Aber nun durfte ich 1965 das erste mal nach dem Westen fahren. Und von allen Seiten wurde mir dann immer wieder gesagt, ich soll nach dem Westen umsiedeln. Im Jahr 1967 haben wir dann den Schritt getan, es hat ungefähr fünf Monate gedauert, ehe wir die Ausreisegenehmigung erhielten. Wir haben nur noch auf Kisten gelebt, alles sortiert, alles notiert, und dann sind wir im November 1967 nach Köln übergesiedelt. Das Einzimmerappartement in Köln-Buchheim war für die vielen Möbel die wir mitgebracht hatten zu klein, aber wir haben ja auch für Euch einiges dabei gehabt, wie das Klavier die Standuhr usw. Das weitere weißt Du ja am besten selbst, denn Du hast ja das alles mitgemacht. Selbstverständlich haben wir diesen Schritt nie bereut, denn es war doch ein ganz anderes Leben als in der DDR und ich hatte nach den Anfangsschwierigkeiten hier doch das geschafft, was wir uns erträumt hatten.
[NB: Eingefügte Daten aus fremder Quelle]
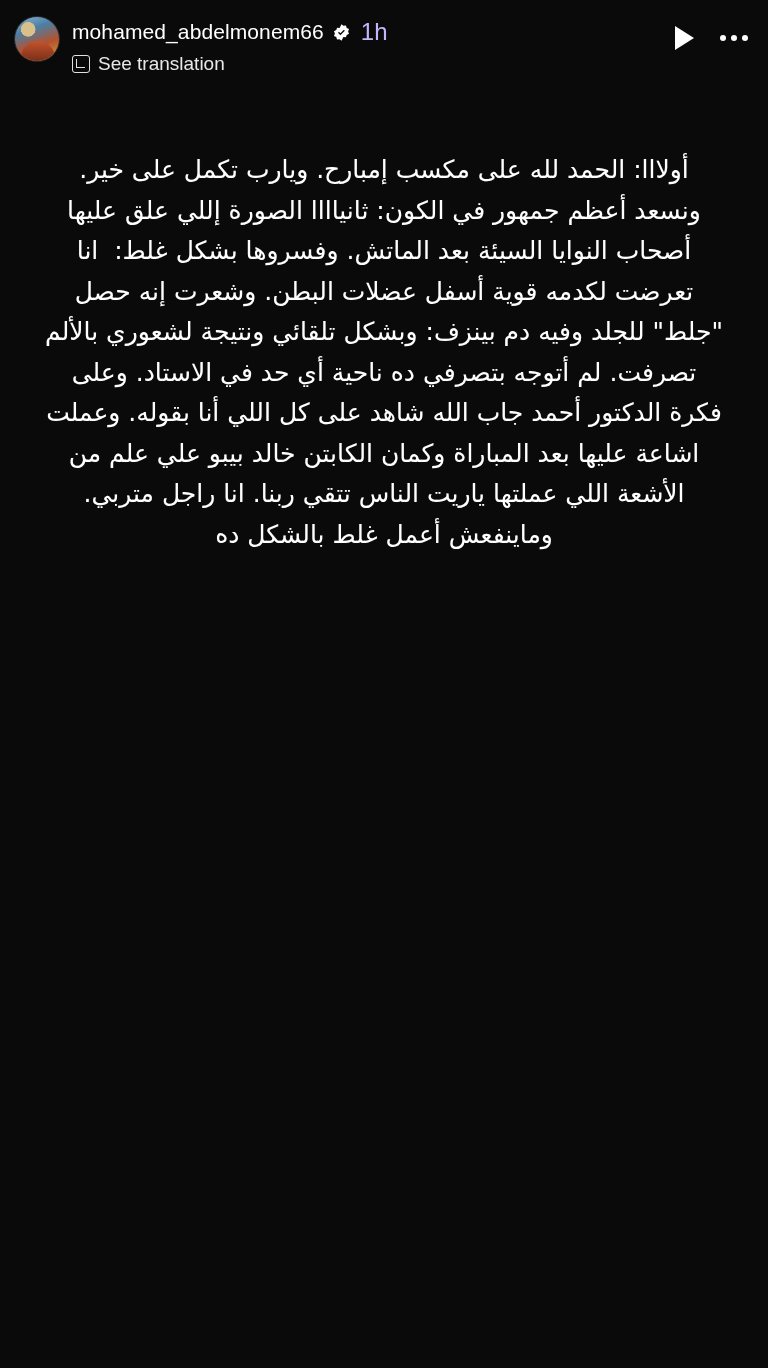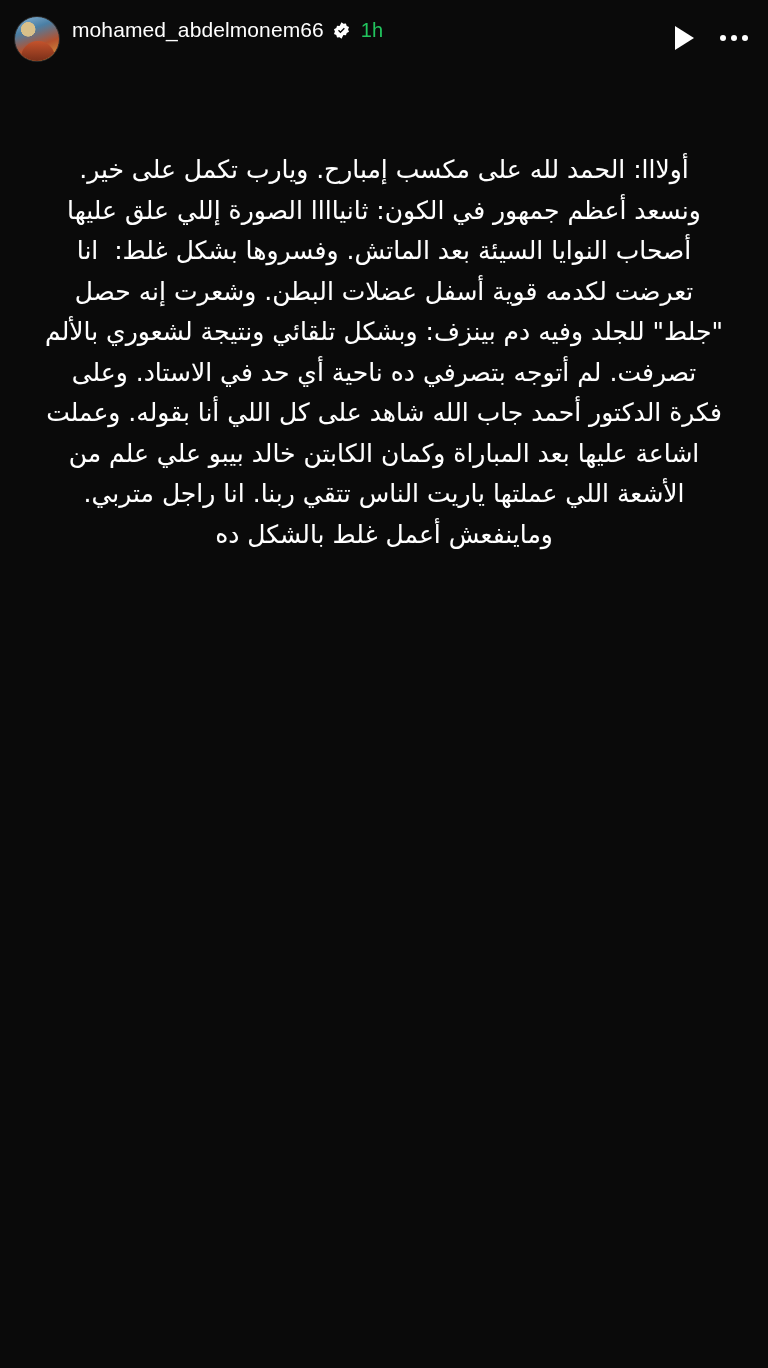--- a/index.html
+++ b/index.html
@@ -92,8 +92,8 @@
   }
 
   .time {
-    font-size: 20px;
-    color: #22c55e;
+    font-size: 24px;
+    color: #c4b5fd;
     margin-left: 2px;
   }
 

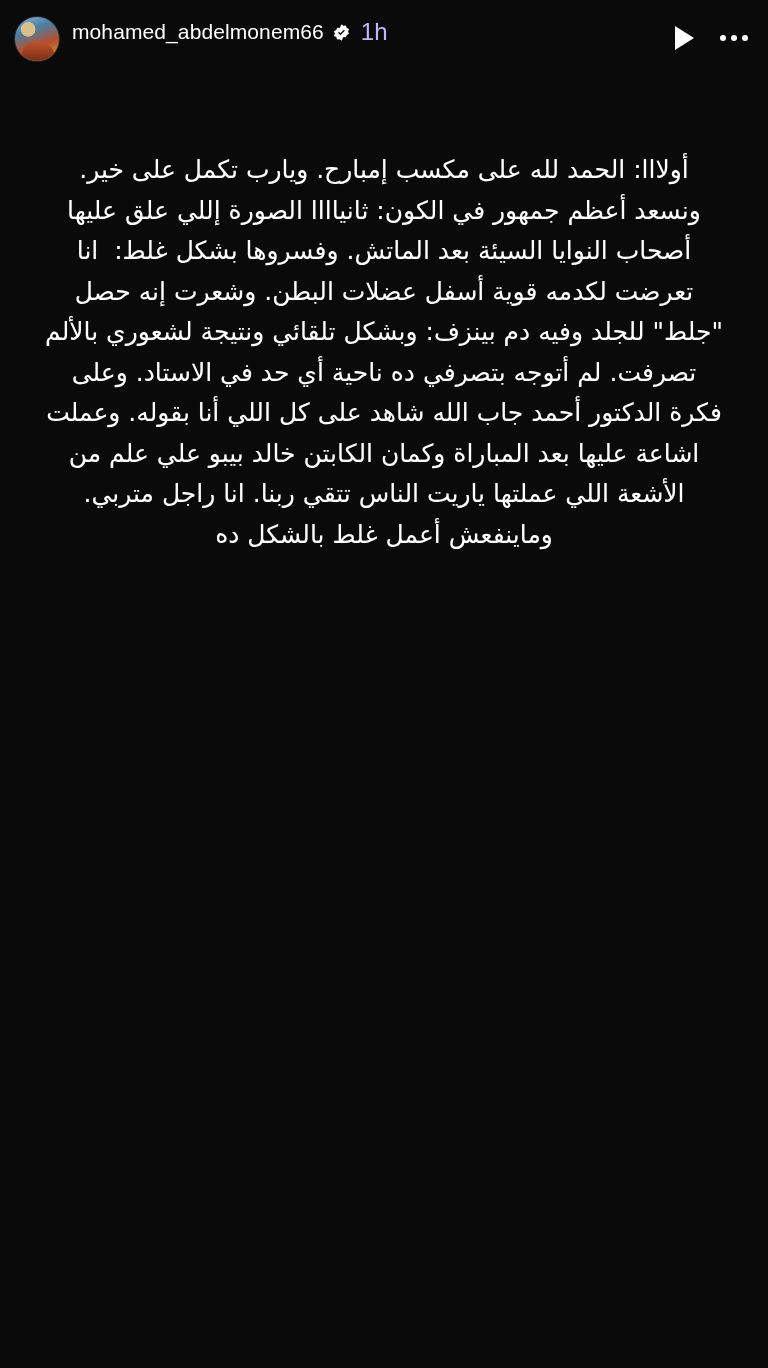--- a/index.html
+++ b/index.html
@@ -202,6 +202,10 @@
         <span class="time">1h</span>
       </div>
 
+      <div class="translate-row">
+        <span class="translate-icon"></span>
+        <span class="translate-label">See translation</span>
+      </div>
     </div>
 
     <div class="header-actions">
Ich hatte zwar auch einige Schwierigkeiten dahin, daß ich mit der Rente nicht ganz einig wurde. Die hatten mich in die Beschäftigungsgruppe 3 eingegliedert und damit war ich nicht zufrieden und bin da vor’s Arbeitsgericht gegangen, denn bei einer Rückfrage bei der Versicherungsanstalt wurde mir gesagt, ich käme ohne weiteres in die Gruppe 2 da ich immer Bankvollmacht hatte. Das ist auch dann der Fall gewesen und dadurch war meine Rente von Anfang an ungefähr 40 Mark höher.

Um bei nachlassender Gesundheit nicht in Schwierigkeiten zu kommen, habt Ihr uns eine Zweizimmerwohnung mit Küche und Balkon in einem Altenwohnheim in Porz besorgt. Die Lage war ausgezeichnet, Geschäfte, Ärzte, Straßenbahnanschluß und nicht weit bis zu Euch nach Ostheim . Wir haben hier eine schöne Zeit verbracht, auch konnte uns Ursula jedes Jahr aus der DDR besuchen und bei uns wohnen.
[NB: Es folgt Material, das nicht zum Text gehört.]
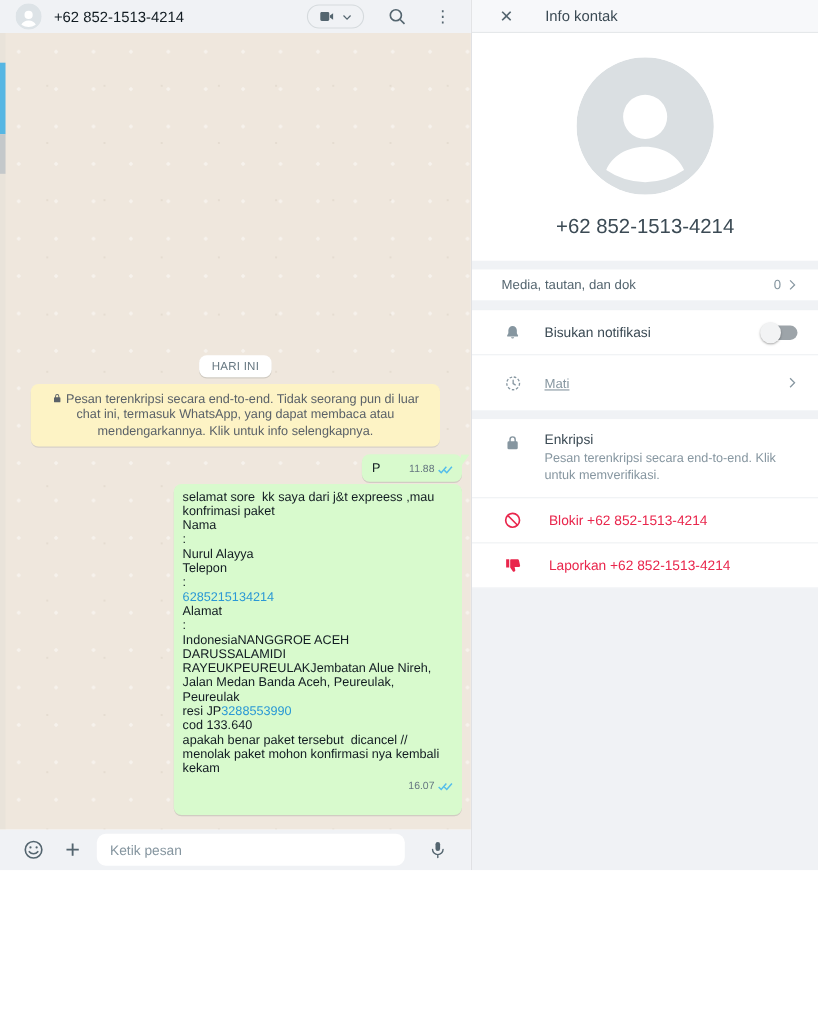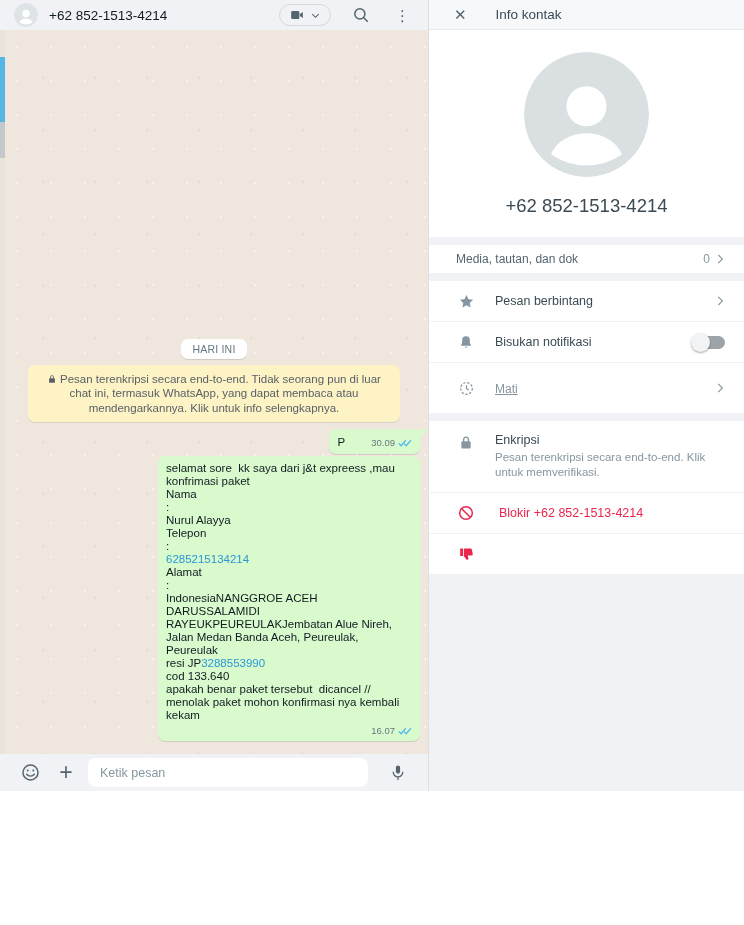--- a/index.html
+++ b/index.html
@@ -242,17 +242,6 @@
       <div class="gap"></div>
 
       <div class="card">
-        <div class="irow">
-          <span class="ic">
-              <svg viewBox="0 0 24 24" width="17" height="17">
-            <path fill="#8696a0" d="M12 2.8l2.85 5.9 6.5.9-4.75 4.5 1.2 6.4L12 17.4l-5.8 3.1 1.2-6.4-4.75-4.5 6.5-.9z"></path>
-          </svg>
-            </span>
-          <span class="lbl">Pesan berbintang</span>
-          <svg viewBox="0 0 24 24" width="14" height="14">
-            <polyline points="9 5 16 12 9 19" fill="none" stroke="#8696a0" stroke-width="2"></polyline>
-          </svg>
-        </div>
         <div class="divider"></div>
         <div class="irow">
           <span class="ic">

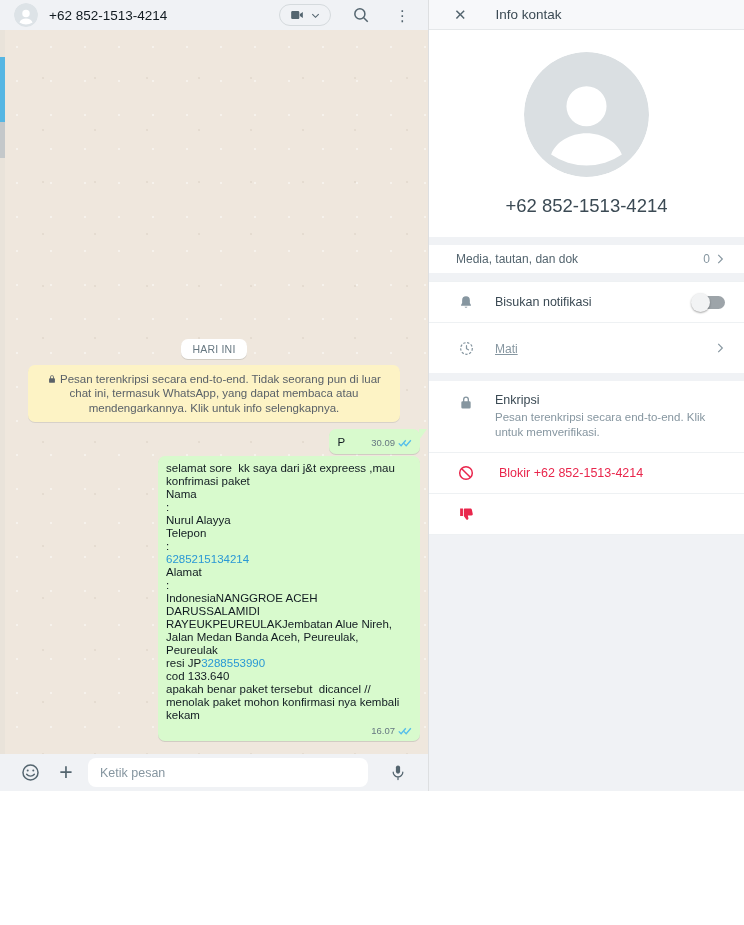--- a/index.html
+++ b/index.html
@@ -155,7 +155,7 @@
         <div class="tail"></div>
         <span class="msg-text">P</span>
         <div class="meta">
-          <span>30.09</span>
+          <span>11.88</span>
           <svg viewBox="0 0 18 12" width="14" height="10">
             <path fill="none" stroke="#53bdeb" stroke-width="1.7" d="M1 6.5 4 9.5 10 2.5"></path>
             <path fill="none" stroke="#53bdeb" stroke-width="1.7" d="M7.5 6.5 10.5 9.5 16.5 2.5"></path>

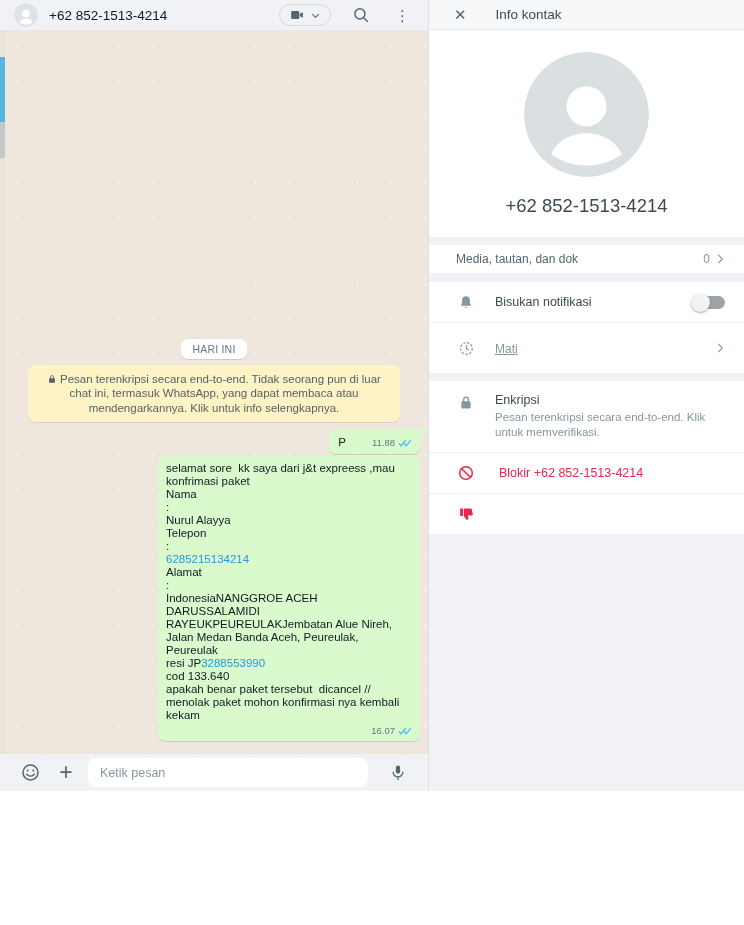--- a/index.html
+++ b/index.html
@@ -46,7 +46,7 @@
                   background:#d8facd; clip-path:polygon(0 0,100% 0,0 100%); }
   .bubble-small { padding:5px 8px 5px 9px; margin-bottom:2px; display:flex; align-items:flex-end; }
   .bubble-small .msg-text { margin-right:26px; }
-  .bubble-large { width:262px; padding:6px 8px 4px 8px; }
+  .bubble-large { width:262px; padding:6px 8px 20px 8px; }
   .msg-text { white-space:pre-wrap; word-break:break-word; }
   .msg-link { color:#2a98d5; cursor:pointer; }
   .meta { display:flex; align-items:center; justify-content:flex-end; gap:3px;

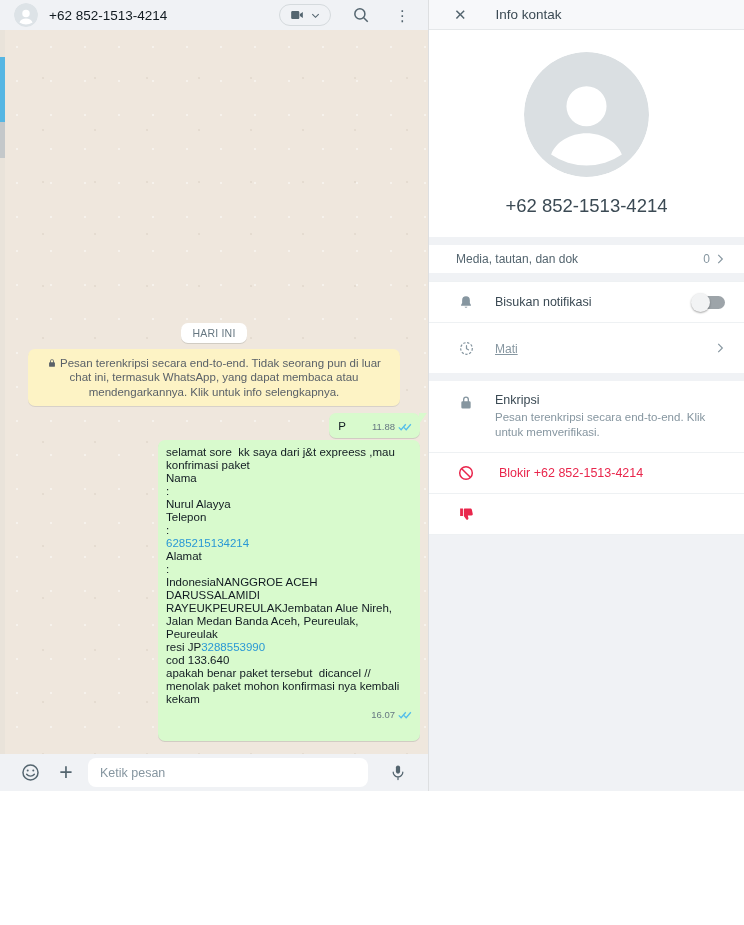--- a/index.html
+++ b/index.html
@@ -302,6 +302,7 @@
             <path fill="#e9264c" d="M3 3.5h4V14H3zM8.2 14V4.5c0-.6.5-1 1-1h8.3c1 0 1.8.7 2 1.6l1.3 5.7a2 2 0 0 1-2 2.5h-4.9l.8 4a1.8 1.8 0 0 1-3.2 1.4L8.2 14z"></path>
           </svg>
             </span>
+          <span class="lbl">Laporkan +62 852-1513-4214</span>
         </div>
         <div class="divider"></div>
       </div>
Die Sehschwäche und später Gelenkrheuma im Knie haben die Lebensfreude geschmälert. Durch die Möglichkeit, vom Haus versorgt zu werden und zusätzlich die Betreuung von einer ausgebildeten Roten-Kreuz-Schwester haben mich die letzten 3 Jahre nach Martel’s Tod über die schwere Zeit geholfen.

Nachtrag

Vater hat 1973 seinen ersten Herzinfarkt erlitten. Im Februar 1986 hatte er dann einen Schlaganfall. Da er einseitig gelähmt war und sich nicht mehr selbst helfen konnte mußten wir ihn in die Pflegeabteilung im Nebenhaus unterbringen. Nach nur 14 Tagen später ist er an den Folgen des Schlaganfalls, 6 Tage nach seinem 86. Geburtstag gestorben, und wurde in Köln-Brück auf dem gleichen Friedhof wie seine Frau beerdigt. Die Gräber wurden von uns jedes Jahr gepflegt, aber nach 15 Jahren wurden sie eingeebnet.